◆ What to produce:
Search the material below for the word "border" and copy every line in which it occurs.

----------------------------------------

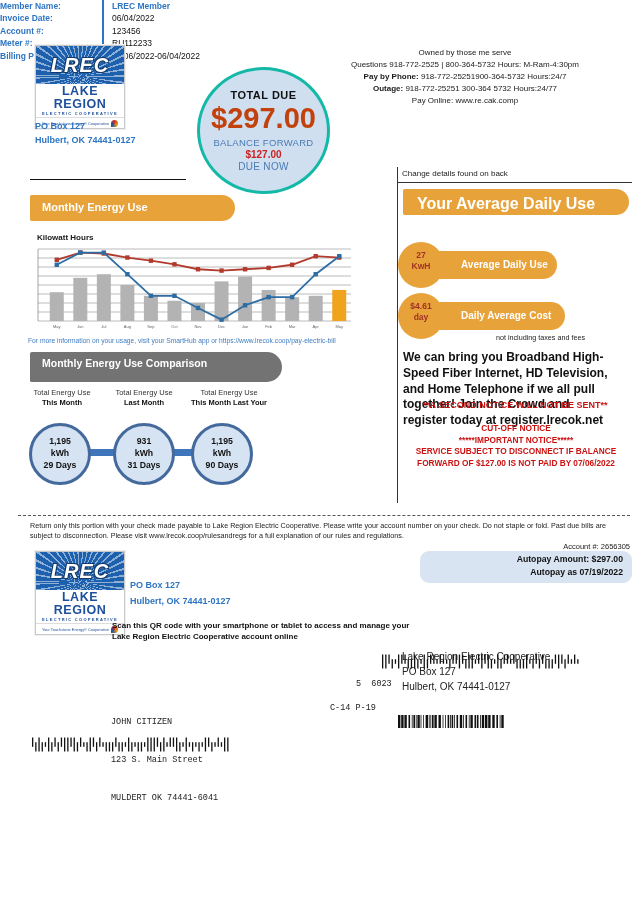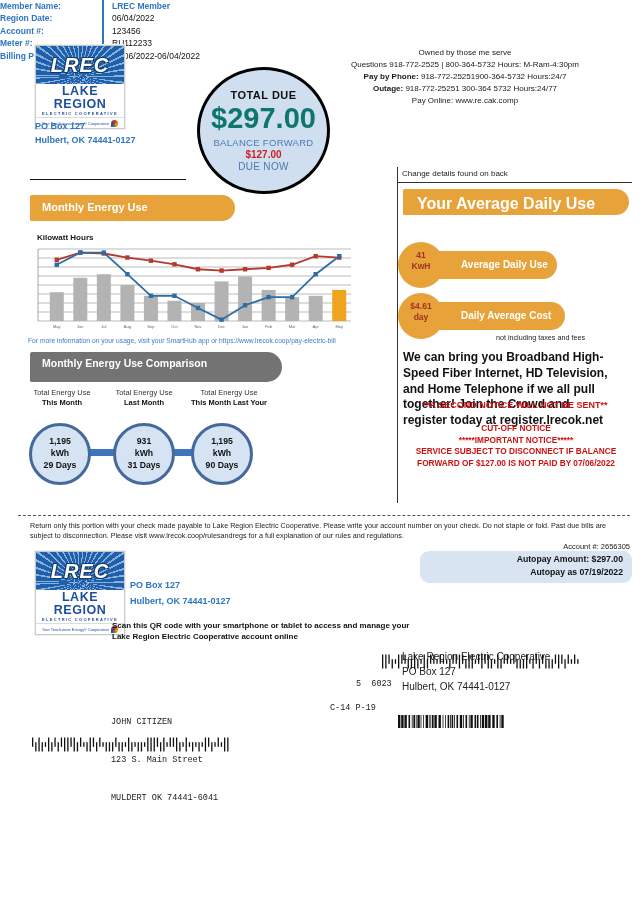--- a/index.html
+++ b/index.html
@@ -20,24 +20,24 @@
     font-size:3.9px;color:#1d4f9c;border-top:1px solid #ddd;}
   .logo-flag{display:inline-block;width:7px;height:7px;border-radius:50% 50% 50% 0;
     background:conic-gradient(#d03022,#e89b00,#1b4fae,#d03022);}
 
   
   .contact{left:300px;top:47px;width:330px;text-align:center;font-size:8px;line-height:1.5;color:#1a1a1a;}
   .addr1{left:35px;top:119px;font-size:9px;font-weight:600;color:#2e75c3;line-height:1.6;}
 
   
   .due-circle{left:197px;top:67px;width:133px;height:127px;border-radius:50%;
-    background:#cfdff0;border:3px solid #000000;box-sizing:border-box;
+    background:#cfdff0;border:3px solid #14b8a6;box-sizing:border-box;
     display:flex;flex-direction:column;align-items:center;justify-content:center;text-align:center;}
   .due-label{font-size:11px;font-weight:700;color:#111;letter-spacing:.5px;}
-  .due-amount{font-size:29px;font-weight:800;color:#0f766e;margin:1px 0 2px;}
+  .due-amount{font-size:29px;font-weight:800;color:#c2410c;margin:1px 0 2px;}
   .due-bf{font-size:9.5px;color:#4a7ab5;letter-spacing:.3px;}
   .due-bf-amt{font-size:10px;font-weight:700;color:#cc2222;margin:1px 0;}
   .due-now{font-size:10px;color:#4a7ab5;letter-spacing:.3px;}
 
   
   .member{left:345px;top:109px;width:292px;display:grid;grid-template-columns:102px 1fr;font-size:8.5px;}
   .mi-label{font-weight:700;color:#2e75c3;line-height:12.4px;}
   .mi-value{border-left:2.5px solid #2e75c3;padding-left:8px;line-height:12.4px;color:#111;}
   .mi-hl{color:#2e75c3;font-weight:700;}
   .mi-note{left:402px;top:169px;font-size:8px;color:#222;}
@@ -130,21 +130,21 @@
     <div>Owned by those me serve</div>
     <div>Questions 918-772-2525 | 800-364-5732 Hours: M-Ram-4:30pm</div>
     <div><b>Pay by Phone:</b><span> 918-772-25251900-364-5732 Hours:24/7</span></div>
     <div><b>Outage:</b><span> 918-772-25251 300-364 5732 Hours:24/77</span></div>
     <div>Pay Online: www.re.cak.comp</div>
   </div>
 
   <div class="member">
     <div class="mi-label">Member Name:</div>
     <div class="mi-value mi-hl">LREC Member</div>
-    <div class="mi-label">Region Date:</div>
+    <div class="mi-label">Invoice Date:</div>
     <div class="mi-value">06/04/2022</div>
     <div class="mi-label">Account #:</div>
     <div class="mi-value">123456</div>
     <div class="mi-label">Meter #:</div>
     <div class="mi-value">RU112233</div>
     <div class="mi-label">Billing Period:</div>
     <div class="mi-value">05/06/2022-06/04/2022</div>
   </div>
   <div class="abs mi-note">Change details found on back</div>
 
@@ -253,21 +253,21 @@
   <div class="abs cmp-circle" style="left:191px;">
     <div>1,195</div>
     <div>kWh</div>
     <div>90 Days</div>
   </div>
 
   <div class="abs banner banner-orange2">Your Average Daily Use</div>
 
   <div class="abs du-pill" style="left:425px;top:251px;width:132px;">Average Daily Use</div>
   <div class="abs du-circle" style="left:398px;top:242px;">
-    <div>41</div>
+    <div>27</div>
     <div>KwH</div>
   </div>
 
   <div class="abs du-pill" style="left:425px;top:302px;width:140px;">Daily Average Cost</div>
   <div class="abs du-circle" style="left:398px;top:293px;">
     <div>$4.61</div>
     <div>day</div>
   </div>
   <div class="abs du-disc">not including taxes and fees</div>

----------------------------------------

◆ Output for this task:
     font-size:3.9px;color:#1d4f9c;border-top:1px solid #ddd;}
   .logo-flag{display:inline-block;width:7px;height:7px;border-radius:50% 50% 50% 0;
   .due-circle{left:197px;top:67px;width:133px;height:127px;border-radius:50%;
-    background:#cfdff0;border:3px solid #000000;box-sizing:border-box;
+    background:#cfdff0;border:3px solid #14b8a6;box-sizing:border-box;
   .mi-value{border-left:2.5px solid #2e75c3;padding-left:8px;line-height:12.4px;color:#111;}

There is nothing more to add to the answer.